§ EXERCISE DESCRIPTION
Return each line, exactly as given, from the one containing "[194,106,610,129] [126,132,795,158] my" through the end of the entries below, and skip the rest.

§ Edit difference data
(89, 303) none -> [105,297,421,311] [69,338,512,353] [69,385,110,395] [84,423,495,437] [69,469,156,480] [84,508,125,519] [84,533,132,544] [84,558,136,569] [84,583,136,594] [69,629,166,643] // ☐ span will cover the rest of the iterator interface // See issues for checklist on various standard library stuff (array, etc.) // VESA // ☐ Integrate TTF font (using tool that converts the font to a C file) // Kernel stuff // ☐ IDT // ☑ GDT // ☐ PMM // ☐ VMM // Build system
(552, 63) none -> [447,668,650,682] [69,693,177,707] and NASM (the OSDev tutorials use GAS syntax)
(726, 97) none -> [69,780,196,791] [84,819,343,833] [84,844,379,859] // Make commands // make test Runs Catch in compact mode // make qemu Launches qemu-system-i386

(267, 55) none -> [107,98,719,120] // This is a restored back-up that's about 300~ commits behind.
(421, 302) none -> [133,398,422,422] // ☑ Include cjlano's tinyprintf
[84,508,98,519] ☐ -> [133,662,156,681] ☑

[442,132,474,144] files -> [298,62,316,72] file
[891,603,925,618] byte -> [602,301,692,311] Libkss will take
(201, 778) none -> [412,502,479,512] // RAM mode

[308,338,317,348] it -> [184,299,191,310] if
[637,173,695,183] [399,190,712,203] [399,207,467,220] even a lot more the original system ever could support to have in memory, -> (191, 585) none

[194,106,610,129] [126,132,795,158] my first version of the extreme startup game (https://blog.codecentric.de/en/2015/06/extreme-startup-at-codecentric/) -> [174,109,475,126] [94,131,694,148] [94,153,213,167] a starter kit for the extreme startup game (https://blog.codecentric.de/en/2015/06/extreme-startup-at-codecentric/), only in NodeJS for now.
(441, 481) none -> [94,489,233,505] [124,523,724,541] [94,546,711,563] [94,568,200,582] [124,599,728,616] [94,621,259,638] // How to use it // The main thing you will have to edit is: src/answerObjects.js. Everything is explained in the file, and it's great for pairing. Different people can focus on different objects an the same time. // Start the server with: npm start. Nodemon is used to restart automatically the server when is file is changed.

§ OUTPUT FOR THIS EXERCISE
[194,106,610,129] [126,132,795,158] my first version of the extreme startup game (https://blog.codecentric.de/en/2015/06/extreme-startup-at-codecentric/) -> [174,109,475,126] [94,131,694,148] [94,153,213,167] a starter kit for the extreme startup game (https://blog.codecentric.de/en/2015/06/extreme-startup-at-codecentric/), only in NodeJS for now.
(441, 481) none -> [94,489,233,505] [124,523,724,541] [94,546,711,563] [94,568,200,582] [124,599,728,616] [94,621,259,638] // How to use it // The main thing you will have to edit is: src/answerObjects.js. Everything is explained in the file, and it's great for pairing. Different people can focus on different objects an the same time. // Start the server with: npm start. Nodemon is used to restart automatically the server when is file is changed.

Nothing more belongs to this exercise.